▸ What to work on
Nothing but the lines from the one containing "Currently in Development" through the one containing "- Implemented file", both included, should be given again, each exactly as written below.

▸ Dataset extract

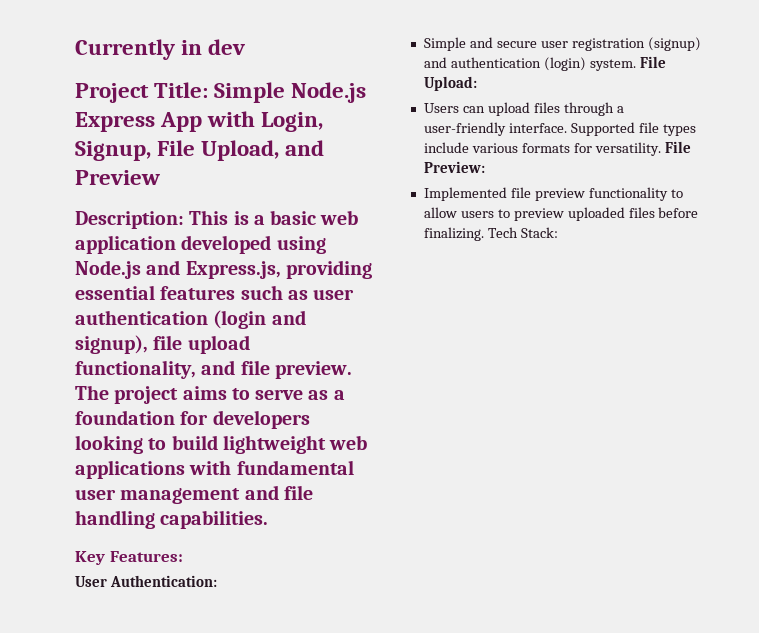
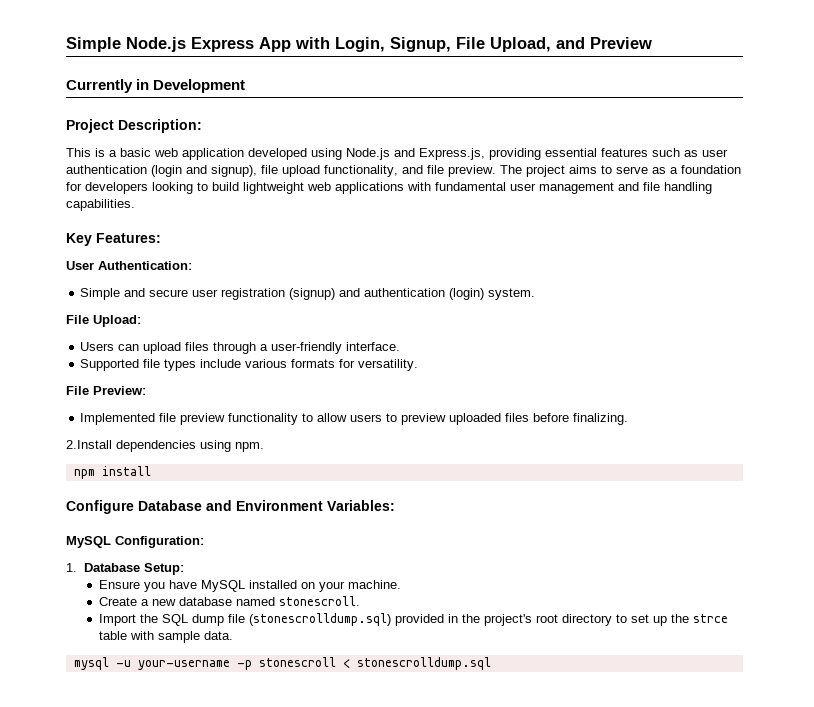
- Currently in dev
- Project Title: Simple Node.js Express App with Login, Signup, File Upload, and Preview
+ Simple Node.js Express App with Login, Signup, File Upload, and Preview
- Description: This is a basic web application developed using Node.js and Express.js, providing essential features such as user authentication (login and signup), file upload functionality, and file preview.
+ Currently in Development
+ Project Description:
+ This is a basic web application developed using Node.js and Express.js, providing essential features such as user authentication (login and signup), file upload functionality, and file preview.
- Simple and secure user registration (signup) and authentication (login) system. File Upload:
+ Simple and secure user registration (signup) and authentication (login) system.
+ File Upload:
- Users can upload files through a user-friendly interface. Supported file types include various formats for versatility. File Preview:
+ Users can upload files through a user-friendly interface.
+ Supported file types include various formats for versatility.
+ File Preview:
- Implemented file preview functionality to allow users to preview uploaded files before finalizing. Tech Stack:
+ Implemented file preview functionality to allow users to preview uploaded files before finalizing.
+ 2.Install dependencies using npm.
+ npm install
+ Configure Database and Environment Variables:
+ MySQL Configuration:
+ 1. Database Setup:
+ Ensure you have MySQL installed on your machine.
+ Create a new database named stonescroll.
+ Import the SQL dump file (stonescrolldump.sql) provided in the project's root directory to set up the strce table with sample data.
+ mysql -u your-username -p stonescroll < stonescrolldump.sql

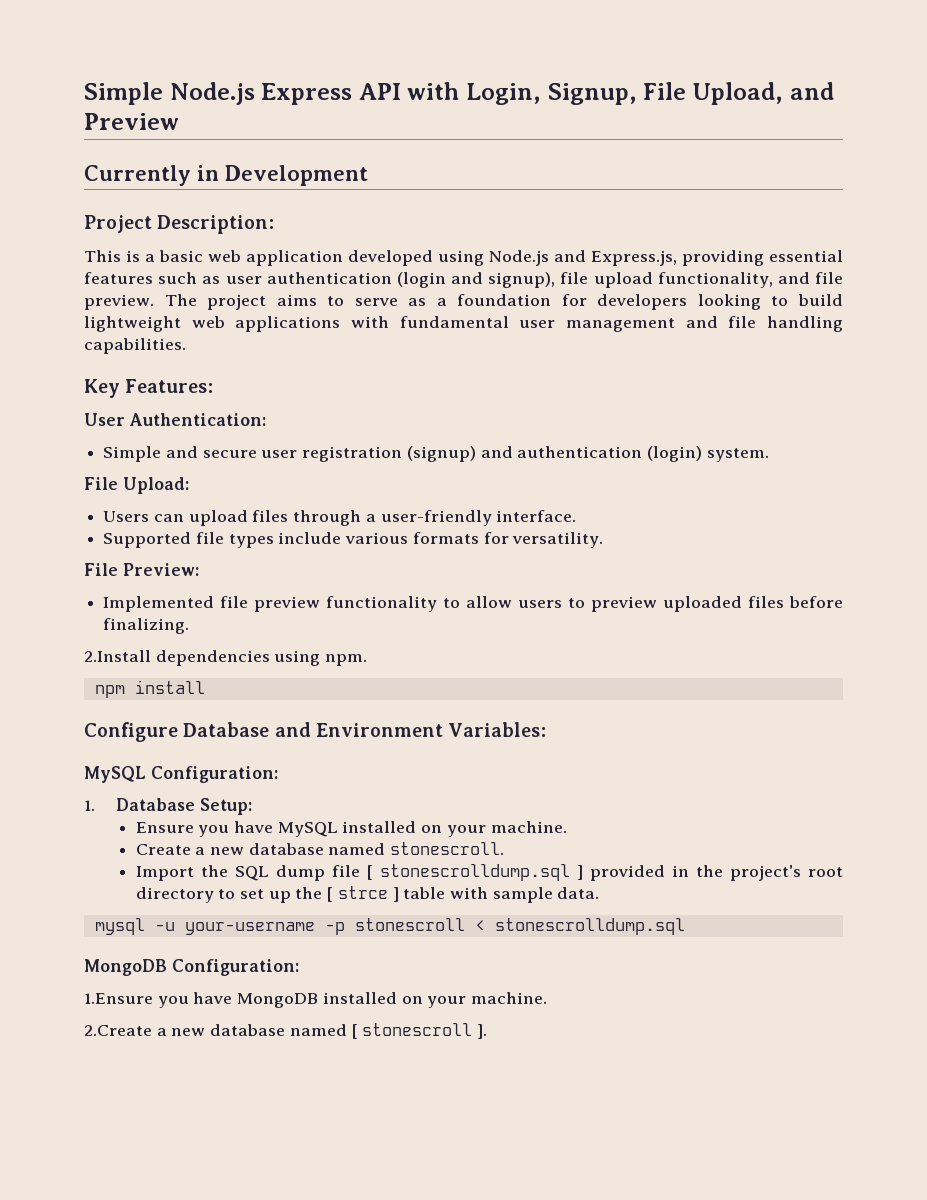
- Simple Node.js Express App with Login, Signup, File Upload, and Preview
+ Simple Node.js Express API with Login, Signup, File Upload, and Preview
- Import the SQL dump file (stonescrolldump.sql) provided in the project's root directory to set up the strce table with sample data.
+ Import the SQL dump file [ stonescrolldump.sql ] provided in the project's root directory to set up the [ strce ] table with sample data.
+ MongoDB Configuration:
+ 1.Ensure you have MongoDB installed on your machine.
+ 2.Create a new database named [ stonescroll ].

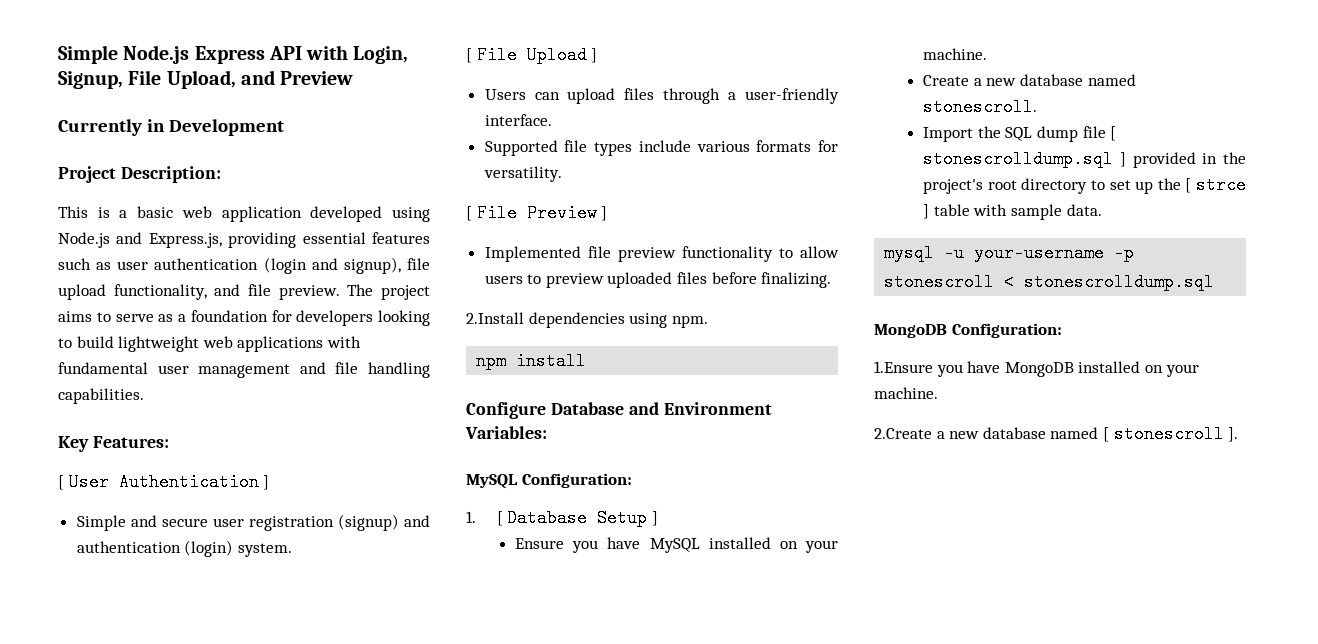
- User Authentication:
+ [ User Authentication ]
- File Upload:
+ [ File Upload ]
- File Preview:
+ [ File Preview ]
- 1. Database Setup:
+ 1. [ Database Setup ]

▸ Final answer
+ Currently in Development
+ Project Description:
+ This is a basic web application developed using Node.js and Express.js, providing essential features such as user authentication (login and signup), file upload functionality, and file preview.
- Simple and secure user registration (signup) and authentication (login) system. File Upload:
+ Simple and secure user registration (signup) and authentication (login) system.
+ File Upload:
- Users can upload files through a user-friendly interface. Supported file types include various formats for versatility. File Preview:
+ Users can upload files through a user-friendly interface.
+ Supported file types include various formats for versatility.
+ File Preview:
- Implemented file preview functionality to allow users to preview uploaded files before finalizing. Tech Stack:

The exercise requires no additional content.